Na ocasião, a magistrada considerou como inconstitucional o trecho da Emenda 19/1998 que eliminou o regime jurídico único da administração pública. Na prática, ela manteve a liminar de 2007, defendendo a invalidação do artigo 39, inserido pela EC 19 na Constituição. A restauração desse trecho conforme a redação original da Carta Magna mantém o regime estatuário único para servidores.
“E a defesa do partido é de que não só o artigo 39, mas diversos outros pontos [da EC 19] estariam viciados, seriam inconstitucionais. A gente entende que a gente está discutindo uma operação legislativa de mais de 20 anos atrás e tem que prezar por segurança jurídica, então, a gente entende, inclusive, como razoável a decisão da ministra Carmen”, afirma o advogado Miguel Novaes, do escritório que representa o PT na ação.

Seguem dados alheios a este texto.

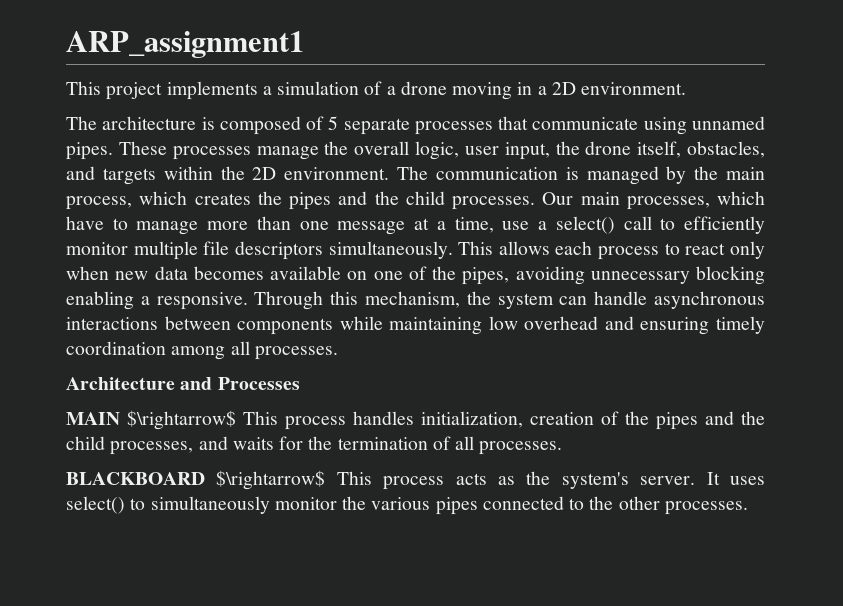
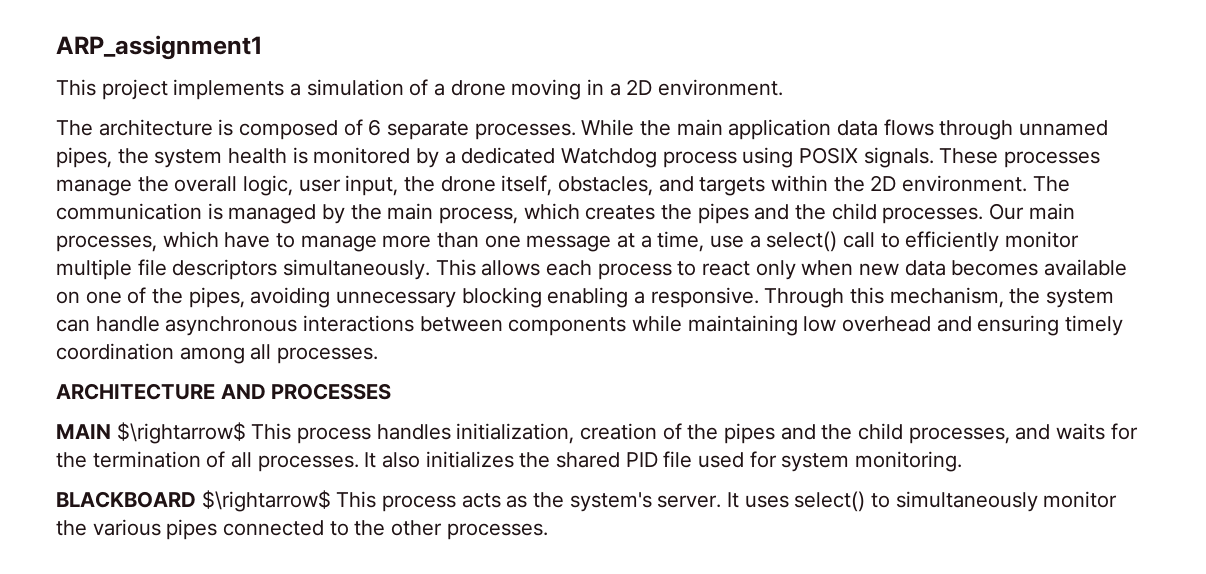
- The architecture is composed of 5 separate processes that communicate using unnamed pipes.
+ The architecture is composed of 6 separate processes. While the main application data flows through unnamed pipes, the system health is monitored by a dedicated Watchdog process using POSIX signals.
- Architecture and Processes
+ ARCHITECTURE AND PROCESSES
+ It also initializes the shared PID file used for system monitoring.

Na sequência, porém, após a apresentação do parecer da relatora, o julgamento foi suspenso, voltando à tona somente neste segundo semestre de 2021, mesmo cenário em que o governo Bolsonaro tenta emplacar a reforma administrativa na Câmara dos Deputados.
A medida é duramente combatida por setores civis e de oposição porque extingue uma série de direitos dos servidores públicos nos diferentes níveis de atuação – municipal, estadual e federal –, como é o caso da garantia de estabilidade funcional.
Adi 2135 & reforma administrativa
Para grupos de interesse envolvidos com a Adi 2135 e ouvidos pelo Brasil de Fato, a marcação do julgamento da ação para este período seria apenas uma coincidência, uma vez que a avaliação da pauta pela Corte iniciou ainda no ano passado. Mas a matéria ressurge em meio a um contexto de forte pressão da equipe econômica da gestão Bolsonaro por uma maior desidratação da estrutura do Estado.
Para a Fenajufe, uma eventual manutenção da liminar de 2007 por parte do plenário do STF favoreceria a luta contra a reforma administrativa do governo.
É que a Proposta de Emenda Constitucional (PEC) 32/2020, nome de batismo da reforma que tramita no Congresso, cria novos mecanismos de contratação para servidores públicos. Para viabilizar a mudança, a medida modifica a redação do Artigo 39 da Constituição Federal, que trata do regime jurídico único, e instaura outras modalidades, criando um regramento distinto para atividades diferentes.
Pela PEC, apenas as carreiras típicas de Estado, por exemplo, terão direito a estabilidade. Tais cargos correspondem a funções como promotores de Justiça, magistrados, policiais, etc.
Na Corte, apesar da liminar concedida em 2007, o cenário atual em torno da Adi 2135 é considerado árido para os partidos de oposição. Isso porque o Supremo sofreu alterações na sua composição de lá pra cá e tem hoje diferentes magistrados com tendência neoliberal.
Entre outras coisas, os ministros já deram aval, por exemplo, à Lei da Terceirização (Lei 13.429/2017), que, em junho do ano passado, foi chancelada no plenário por um placar de sete votos a quatro. A pauta é uma das mais questionadas pelas entidades sindicais naquilo que se refere à agenda trabalhista da administração pública.
Para além das dificuldades políticas que podem ser encontradas hoje pela ação judicial dos partidos de oposição no STF, a Fenajufe acredita que, se a maioria dos ministros votar de acordo com Cármen Lúcia, a decisão poderia ajudar a turbinar o debate de ideias dos opositores contra a PEC 32.
“Esse resultado poderia significar um fortalecimento da nossa luta pela manutenção da existência do serviço público, do fortalecimento do Estado nacional. Nos ajudaria, inclusive, na batalha dentro do Congresso e ganharíamos argumentos também pra ajudar no diálogo com a população”, afirma Ramiro Lopez.
O dirigente interpreta a disputa atual em torno da reforma administrativa como uma reedição do que o movimento trabalhista do funcionalismo público viveu no final dos anos 1990, no contexto da PEC 173, considerada a reforma administrativa do governo FHC.
“Na época, todo esse trabalho que a gente faz hoje contra a PEC 32 se fez também, ou seja, vinte anos atrás. E surtiu resultado, de modo que o governo não conseguiu os 308 votos necessários. Agora estamos na luta de novo.”